[IPython-dev] Using Ipython cache as file proxy

Wed Oct 20 13:45:30 EDT 2010

Hello,

Like in many of my code, I do lots of data reading in this
analysis/plotting script (yet to include model computations)
http://code.google.com/p/ccnworks/source/browse/trunk/thesis/part2_saudi/airplot.py

When I first run the IPython, system monitor shows me about 30 MB of
memory usage. After I first run this script memory use jump to around
200 MB. Most of which comes from data reading --2 to 10 MB range 27
different file streams read as masked arrays. Now the issue is the
execution of this script has started taking about 30 secs with this
heavy reading and plotting of 8 pages of figures. I am doing slight
modifications and annotations on my figures to make them look more
readable, and each run airplot.py is taking a while to bring plots the
screen and produce the final multipage pdf file. This is a 4 GB dual
core 2.5 Ghz laptop. I understand that I am mostly bounded by data io
speeds of my not-sure-how-many-spins hdd.

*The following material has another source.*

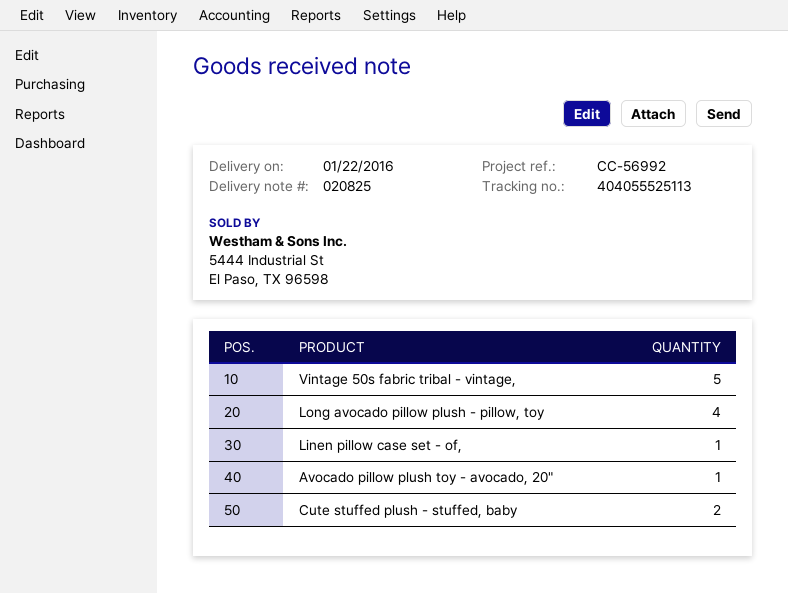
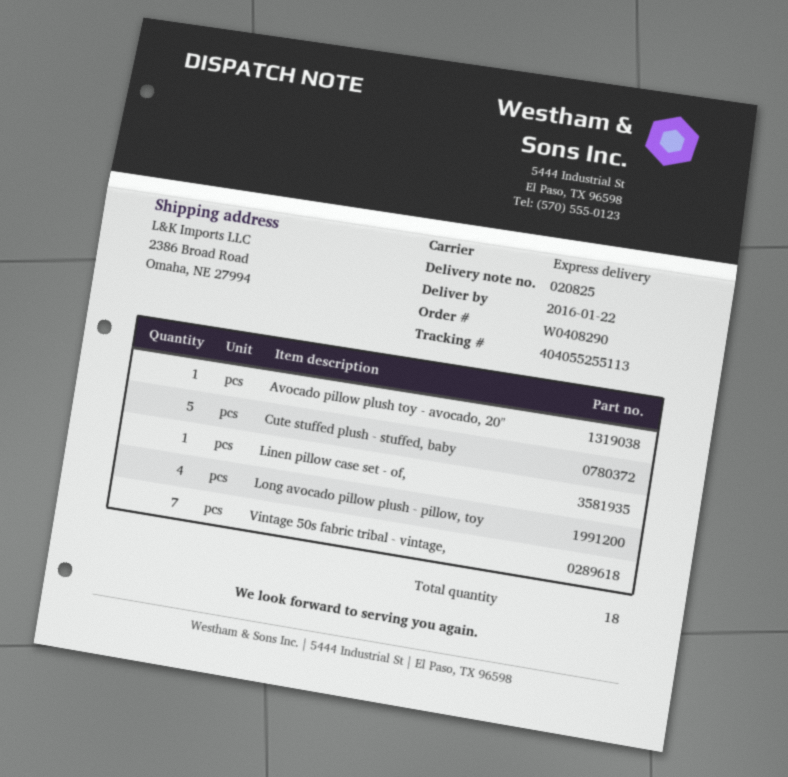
tracking number: 404055525113 -> 404055255113
Vintage 50s fabric tribal - vintage,: 5 -> 7
Cute stuffed plush - stuffed, baby: 2 -> 5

In the mean time, I wonder if I could get some help from IPython to
lower these file read wait periods. Once I execute the script they are
readily available in the IPython shell, nicely responding my whos and
variable access queries. About %99 of my time, I leave my dataset as
is, and making changes on processing/analysis code. As far I know
there is no feature in IPython to look up the local namespace and not
make any duplicate reads of the same name (It sounds a bit fantasy I
know :). Anyways, could this be easily implemented? There might many
exceptions to execute such mechanism but at least for me, let say I
would list the names that I don't want to be re-imported or the type
of objects, instead using the IPython cache [I really mean local
name-space dictionary} to eliminate multiple readings. That would
boosts the execution time of my script very much and possibly instead
of 30 secs it would most likely be done in less than 10 secs.

What do you think?

-- 
Gökhan